Marvika or Marvik is a neighbourhood in the city of Kristiansand in Agder county, Norway. The neighbourhood is located in the southeast part of the borough of Lund and the district of Gimlekollen. The neighborhood of Oddemarka lies to the northwest of Marvika.

Marvika was formerly the site of the Norwegian naval base Marvika orlogsstasjon as well as the Gleodden cannon battery which was subordinate to the nearby Odderøya Fortress.

Sør Arena, the current football stadium for IK Start, is located in the former military area.

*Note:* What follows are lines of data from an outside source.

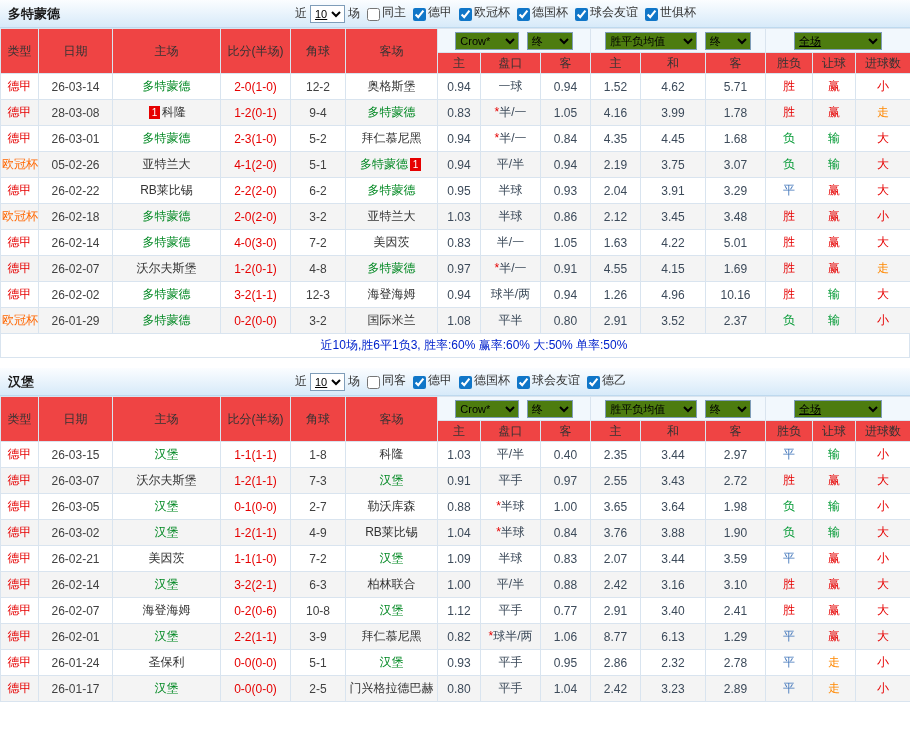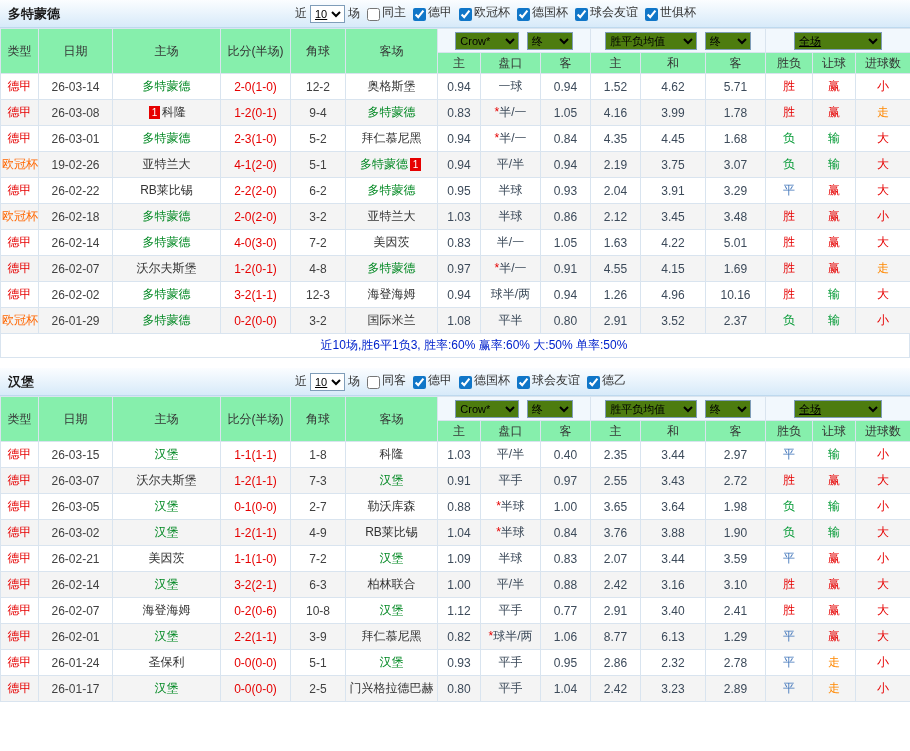"类型" thead th { background: #86efac -> #ef4444 }
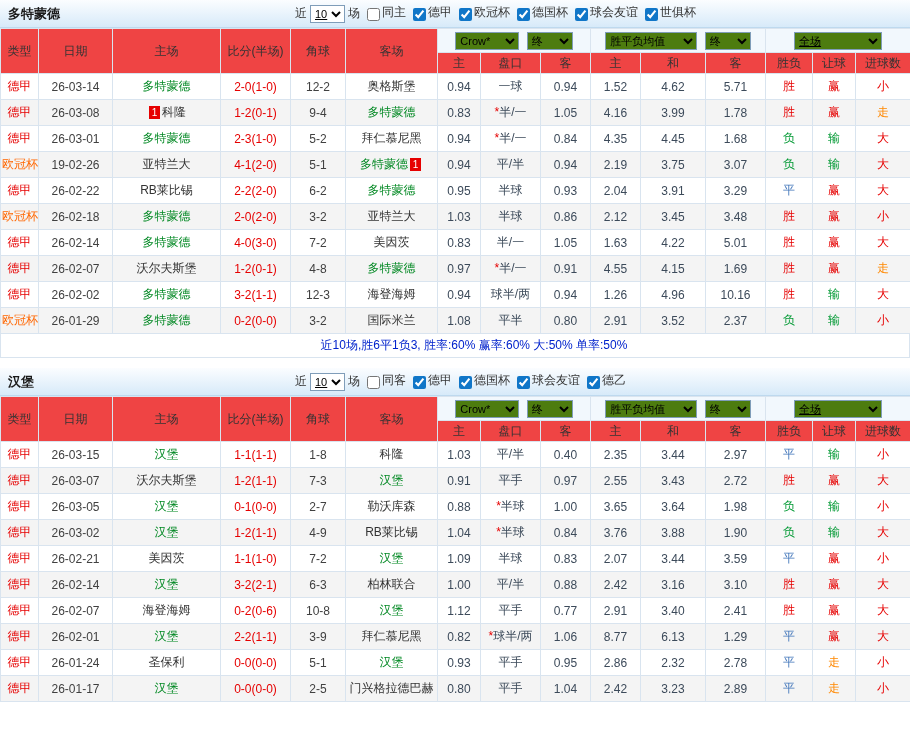"26-03-08" td.date { text: 26-03-08 -> 28-03-08 }
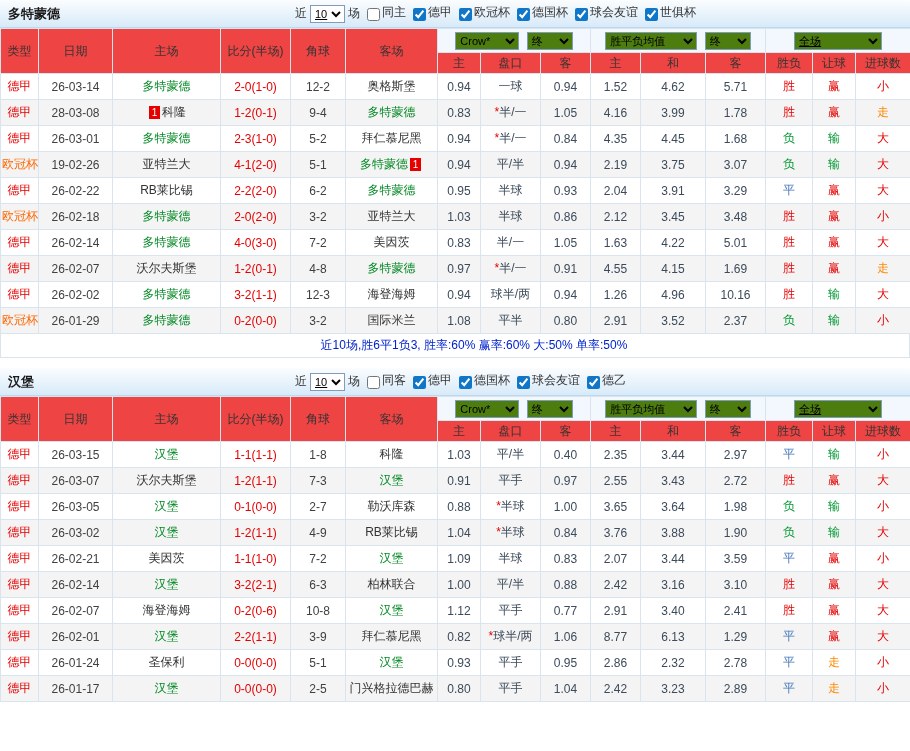"19-02-26" td.date { text: 19-02-26 -> 05-02-26 }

The name Marvika comes from the Marviksbukta cove along the Topdalsfjorden, which is a popular place in the summer for residents and tourists. There is also a large shore at Marviksbukta. The possibility of installing summer cooling equipment for the IK Start stadium using cool deep water from the Marviksbukta is being investigated.

There is one elementary school at Marvika, Frank Wild memorial school. Marvika is mostly located with large white houses. There is an industrial park at Marvika serving most of Lund with a range of retail stores and other local services.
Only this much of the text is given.